Provided data.
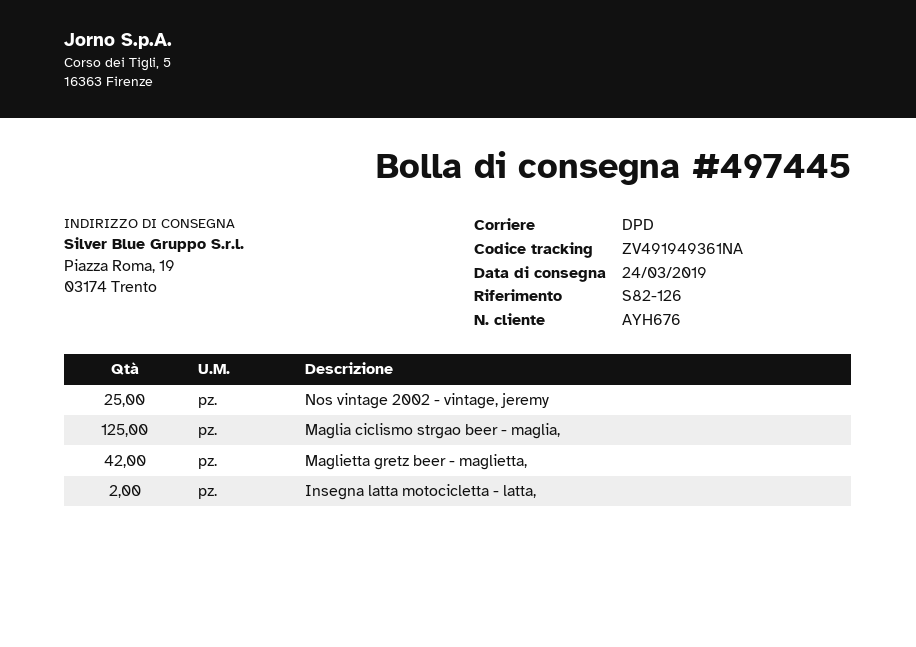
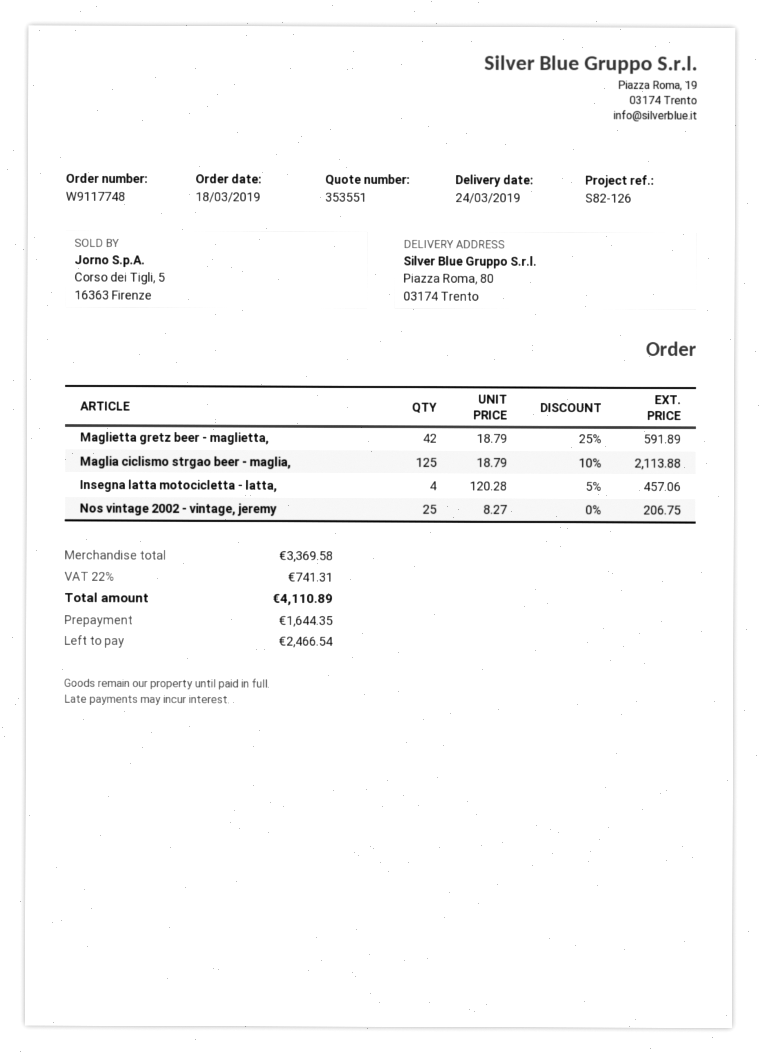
ship to: Piazza Roma, 19, 03174 Trento -> Piazza Roma, 80, 03174 Trento
Insegna latta motocicletta - latta,: 2 -> 4

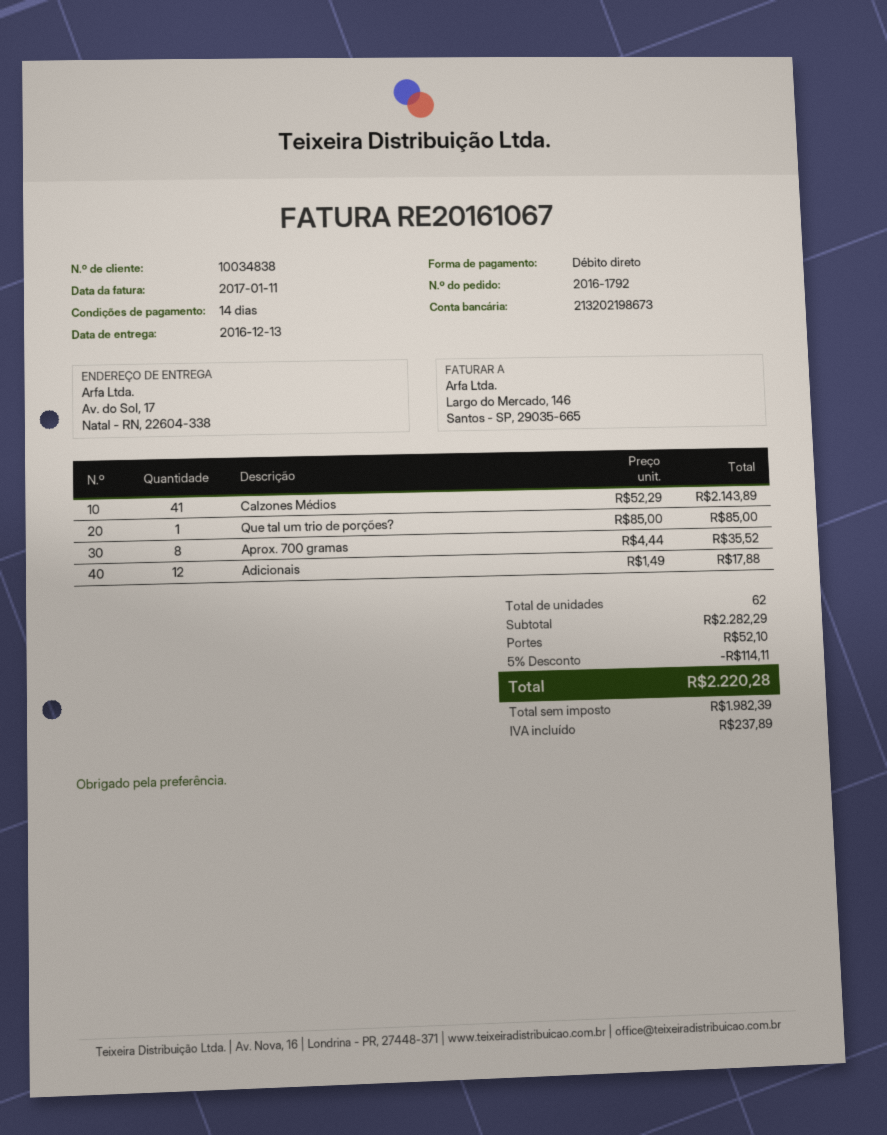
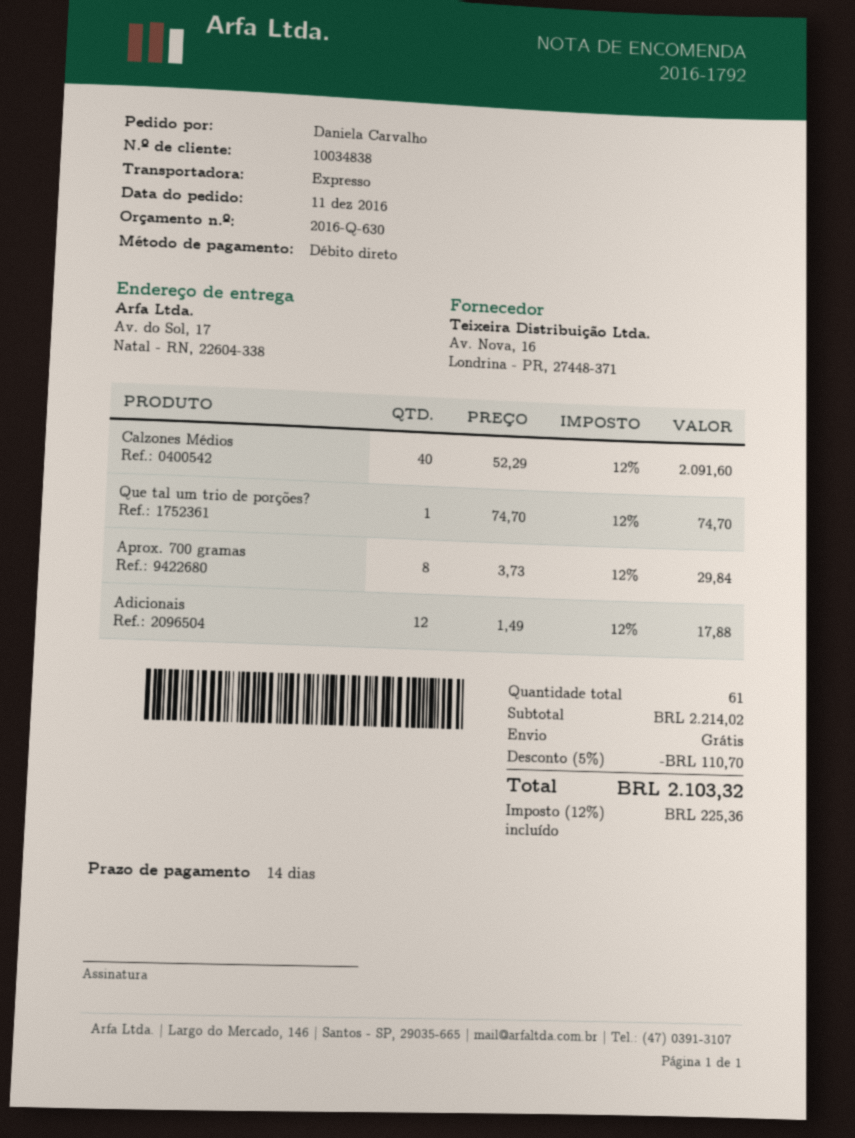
Calzones Médios: 41 x 52.29 = 2143.89 -> 40 x 52.29 = 2091.60
Que tal um trio de porções?: 1 x 85.00 = 85.00 -> 1 x 74.70 = 74.70
Aprox. 700 gramas: 8 x 4.44 = 35.52 -> 8 x 3.73 = 29.84
total quantity: 62 -> 61
subtotal: 2282.29 -> 2214.02
discount: 5% = 114.11 -> 5% = 110.70
shipping: 52.10 -> 0.00
tax: 237.89 -> 225.36
total: 2220.28 -> 2103.32

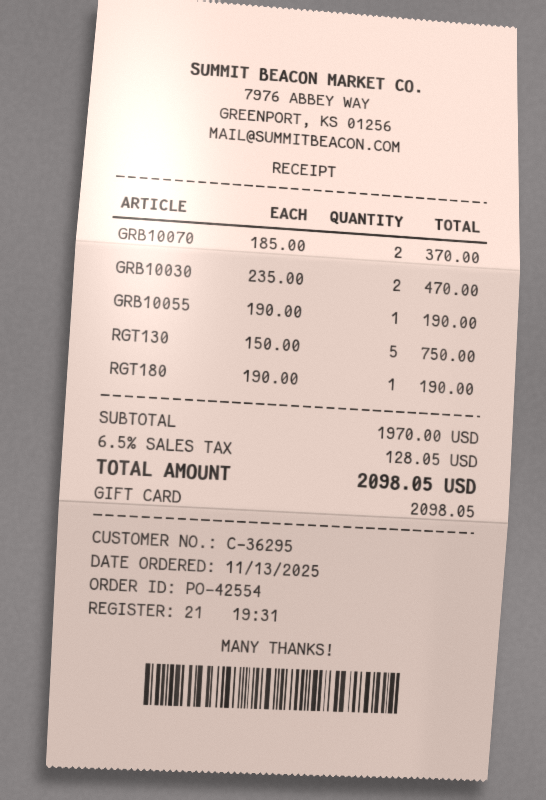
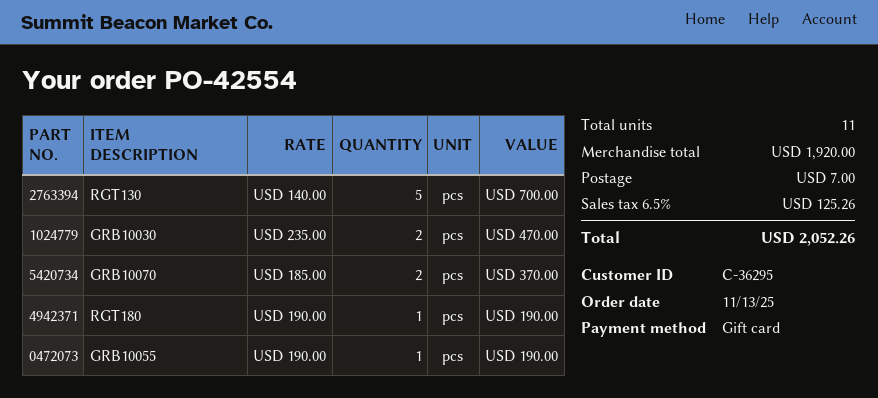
RGT130: 5 x 150.00 = 750.00 -> 5 x 140.00 = 700.00
subtotal: 1970.00 -> 1920.00
shipping: none -> 7.00
tax: 6.5% = 128.05 -> 6.5% = 125.26
total: 2098.05 -> 2052.26

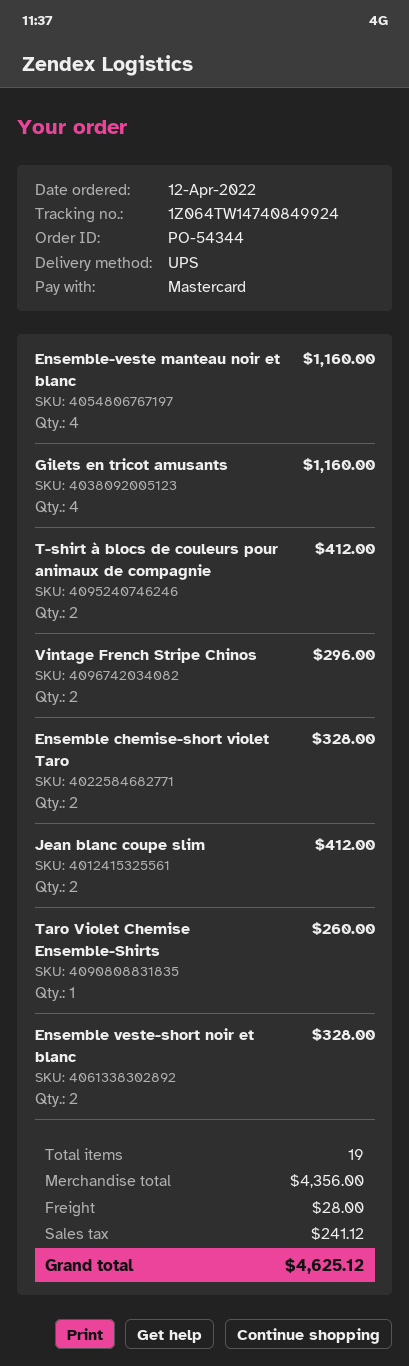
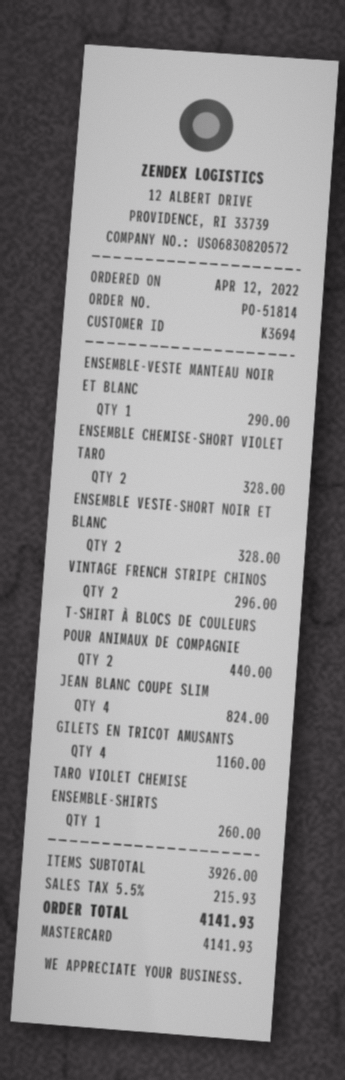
order number: PO-54344 -> PO-51814
Ensemble-veste manteau noir et blanc: 4 for 1160.00 -> 1 for 290.00
T-shirt à blocs de couleurs pour animaux de compagnie: 2 for 412.00 -> 2 for 440.00
Jean blanc coupe slim: 2 for 412.00 -> 4 for 824.00
subtotal: 4356.00 -> 3926.00
shipping: 28.00 -> none
tax: 241.12 -> 215.93
total: 4625.12 -> 4141.93

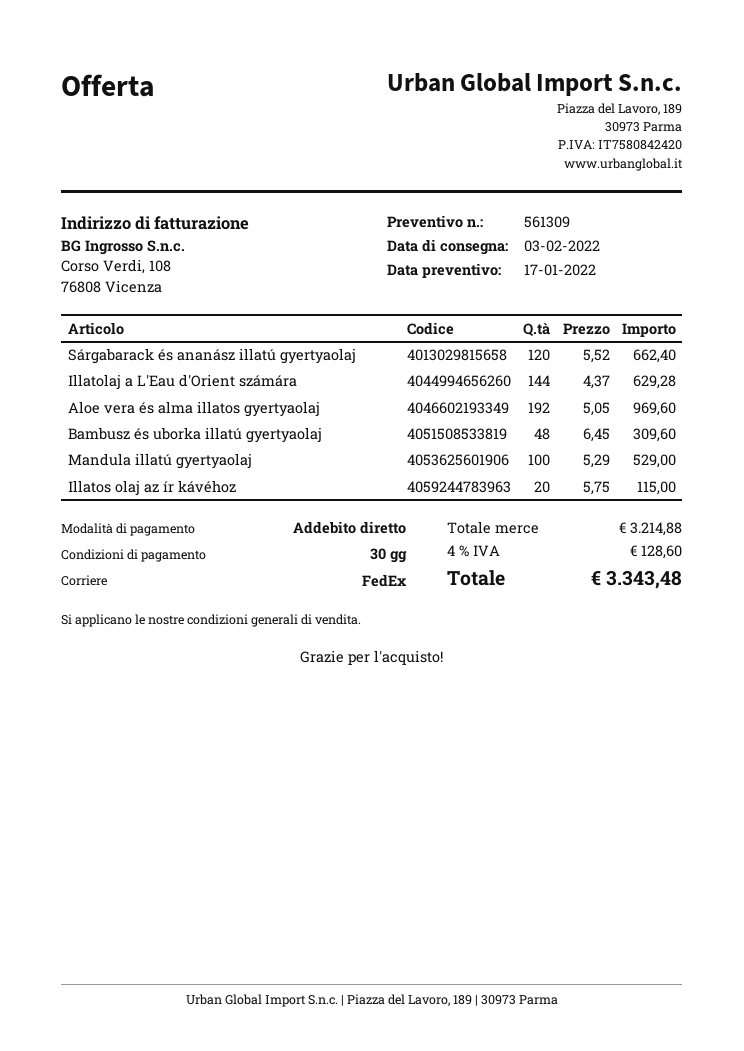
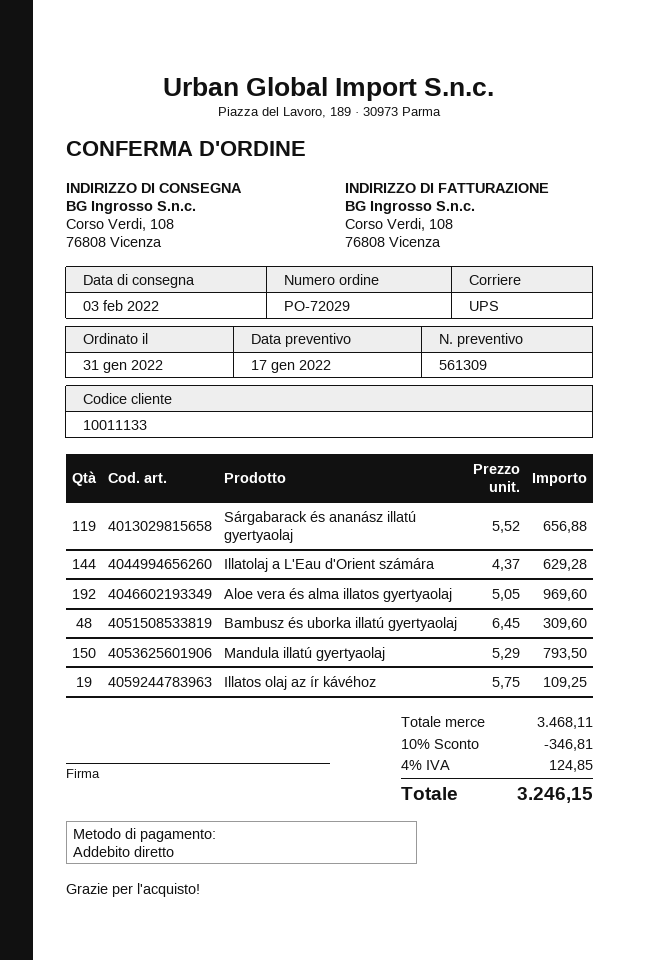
shipping method: FedEx -> UPS
Sárgabarack és ananász illatú gyertyaolaj: 120 x 5.52 = 662.40 -> 119 x 5.52 = 656.88
Mandula illatú gyertyaolaj: 100 x 5.29 = 529.00 -> 150 x 5.29 = 793.50
Illatos olaj az ír kávéhoz: 20 x 5.75 = 115.00 -> 19 x 5.75 = 109.25
subtotal: 3214.88 -> 3468.11
discount: none -> 10% = 346.81
tax: 4% = 128.60 -> 4% = 124.85
total: 3343.48 -> 3246.15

Task statement. In your copy of the records, include no pictures; repeat everything else exactly.

Finished task.
ship to: Piazza Roma, 19, 03174 Trento -> Piazza Roma, 80, 03174 Trento
Insegna latta motocicletta - latta,: 2 -> 4

Calzones Médios: 41 x 52.29 = 2143.89 -> 40 x 52.29 = 2091.60
Que tal um trio de porções?: 1 x 85.00 = 85.00 -> 1 x 74.70 = 74.70
Aprox. 700 gramas: 8 x 4.44 = 35.52 -> 8 x 3.73 = 29.84
total quantity: 62 -> 61
subtotal: 2282.29 -> 2214.02
discount: 5% = 114.11 -> 5% = 110.70
shipping: 52.10 -> 0.00
tax: 237.89 -> 225.36
total: 2220.28 -> 2103.32

RGT130: 5 x 150.00 = 750.00 -> 5 x 140.00 = 700.00
subtotal: 1970.00 -> 1920.00
shipping: none -> 7.00
tax: 6.5% = 128.05 -> 6.5% = 125.26
total: 2098.05 -> 2052.26

order number: PO-54344 -> PO-51814
Ensemble-veste manteau noir et blanc: 4 for 1160.00 -> 1 for 290.00
T-shirt à blocs de couleurs pour animaux de compagnie: 2 for 412.00 -> 2 for 440.00
Jean blanc coupe slim: 2 for 412.00 -> 4 for 824.00
subtotal: 4356.00 -> 3926.00
shipping: 28.00 -> none
tax: 241.12 -> 215.93
total: 4625.12 -> 4141.93

shipping method: FedEx -> UPS
Sárgabarack és ananász illatú gyertyaolaj: 120 x 5.52 = 662.40 -> 119 x 5.52 = 656.88
Mandula illatú gyertyaolaj: 100 x 5.29 = 529.00 -> 150 x 5.29 = 793.50
Illatos olaj az ír kávéhoz: 20 x 5.75 = 115.00 -> 19 x 5.75 = 109.25
subtotal: 3214.88 -> 3468.11
discount: none -> 10% = 346.81
tax: 4% = 128.60 -> 4% = 124.85
total: 3343.48 -> 3246.15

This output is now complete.